Before and after images
* * * * * * *

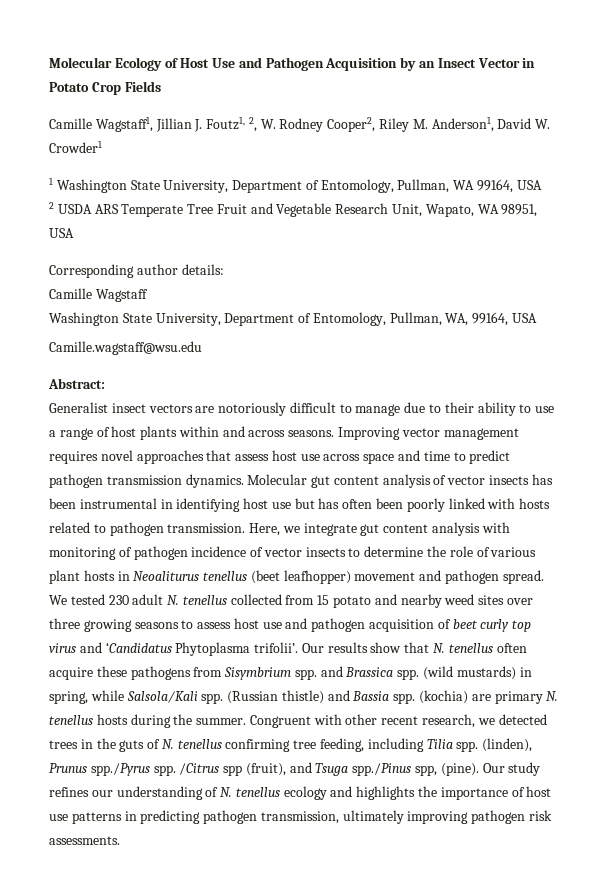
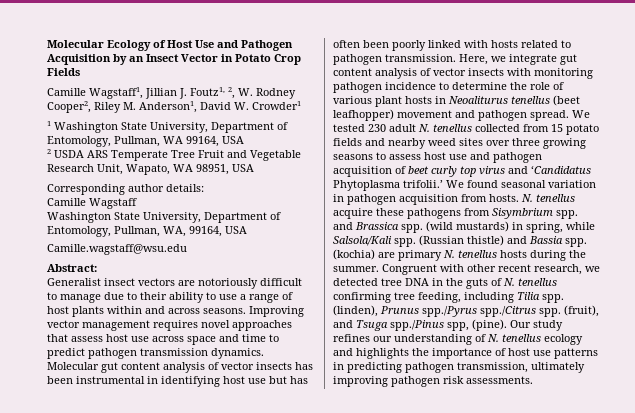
- Here, we integrate gut content analysis with monitoring of pathogen incidence of vector insects to determine the role of various plant hosts in Neoaliturus tenellus (beet leafhopper) movement and pathogen spread.
+ Here, we integrate gut content analysis of vector insects with monitoring pathogen incidence to determine the role of various plant hosts in Neoaliturus tenellus (beet leafhopper) movement and pathogen spread.
- We tested 230 adult N. tenellus collected from 15 potato and nearby weed sites over three growing seasons to assess host use and pathogen acquisition of beet curly top virus and ‘Candidatus Phytoplasma trifolii’. Our results show that N. tenellus often acquire these pathogens from Sisymbrium spp. and Brassica spp.
+ We tested 230 adult N. tenellus collected from 15 potato fields and nearby weed sites over three growing seasons to assess host use and pathogen acquisition of beet curly top virus and ‘Candidatus Phytoplasma trifolii.’ We found seasonal variation in pathogen acquisition from hosts. N. tenellus acquire these pathogens from Sisymbrium spp. and Brassica spp.
- Congruent with other recent research, we detected trees in the guts of N. tenellus confirming tree feeding, including Tilia spp.
+ Congruent with other recent research, we detected tree DNA in the guts of N. tenellus confirming tree feeding, including Tilia spp.
- (linden), Prunus spp./Pyrus spp. /Citrus spp (fruit), and Tsuga spp./Pinus spp, (pine).
+ (linden), Prunus spp./Pyrus spp./Citrus spp. (fruit), and Tsuga spp./Pinus spp, (pine).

* * * * * * *

Nothing but a number is expected here: how many lines above include the string "monitoring".

2